Parsl is a parallel programming library for Python. It can be used to deploy large numbers of tasks in parallel and with complex dependencies on ALCF machines, and is particularly well suited to run high-throughput workflows. While Parsl is a Python library, it can execute tasks that run any compiled application. Parsl can also execute tasks that run mpi applications.
Parsl uses Python's concurrent futures module to create functions that return a Python futures object. A Parsl workflow operates by creating futures for tasks that the Parsl executor will then fulfill by running them on available compute resources.

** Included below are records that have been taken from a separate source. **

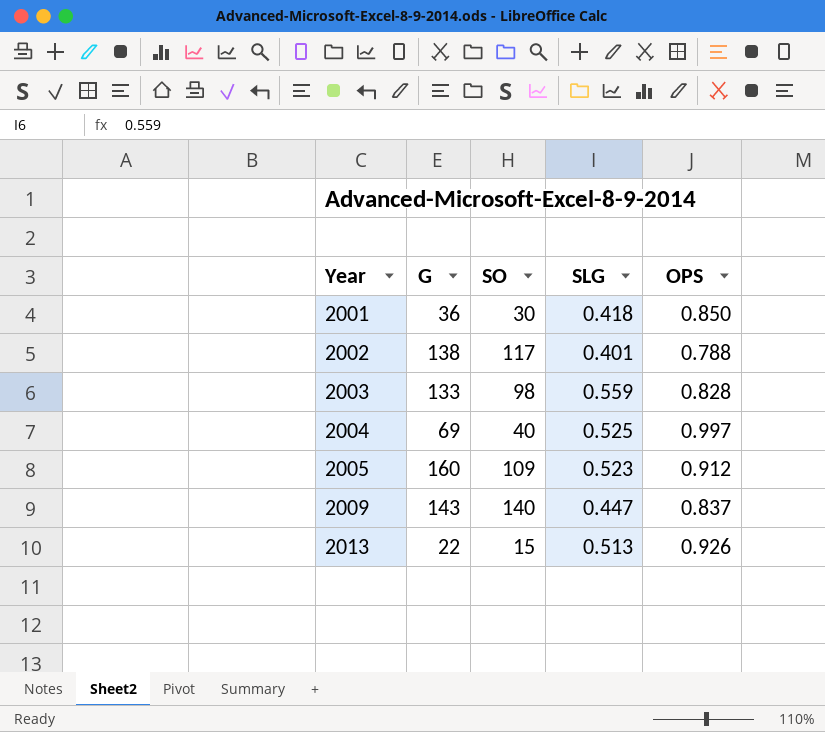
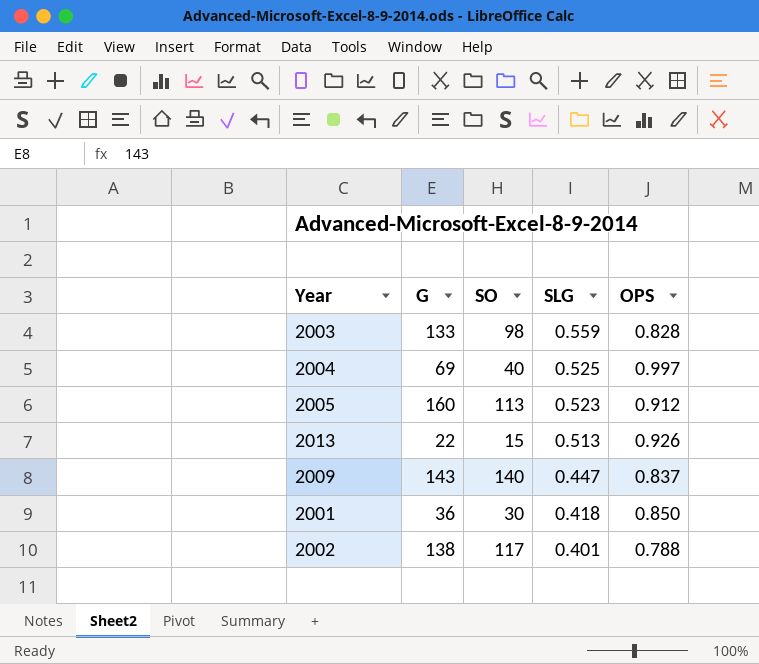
row order: Year ascending -> SLG descending
2005 | SO: 109 -> 113

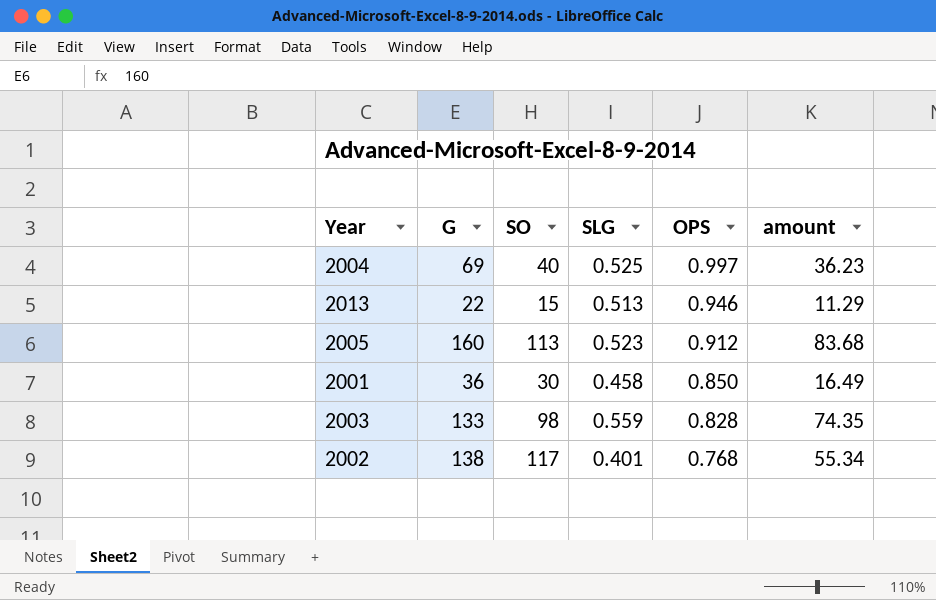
row order: SLG descending -> OPS descending
column amount | formula: none -> [G] * [SLG]
row 2009: 143 | 140 | 0.447 | 0.837 -> none
2013 | OPS: 0.926 -> 0.946
2001 | SLG: 0.418 -> 0.458
2002 | OPS: 0.788 -> 0.768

A Parsl workflow contains two parts:
The workflow logic of applications, tasks and task dependencies
The configuration of compute resources that execute tasks
Here we sketch out some possible configurations for executing workflows on Aurora.
To get Python on Aurora, users can either load the AI frameworks module with module load frameworks or the basic Python 3.10 module with module load python/3.10.13
When using Parsl to distribute work over many PBS Jobs (first two examples below), your workflow script will be executed on a login node and will not return until all tasks are completed. In this situation, it is advisable to run your script in a screen session on the login node.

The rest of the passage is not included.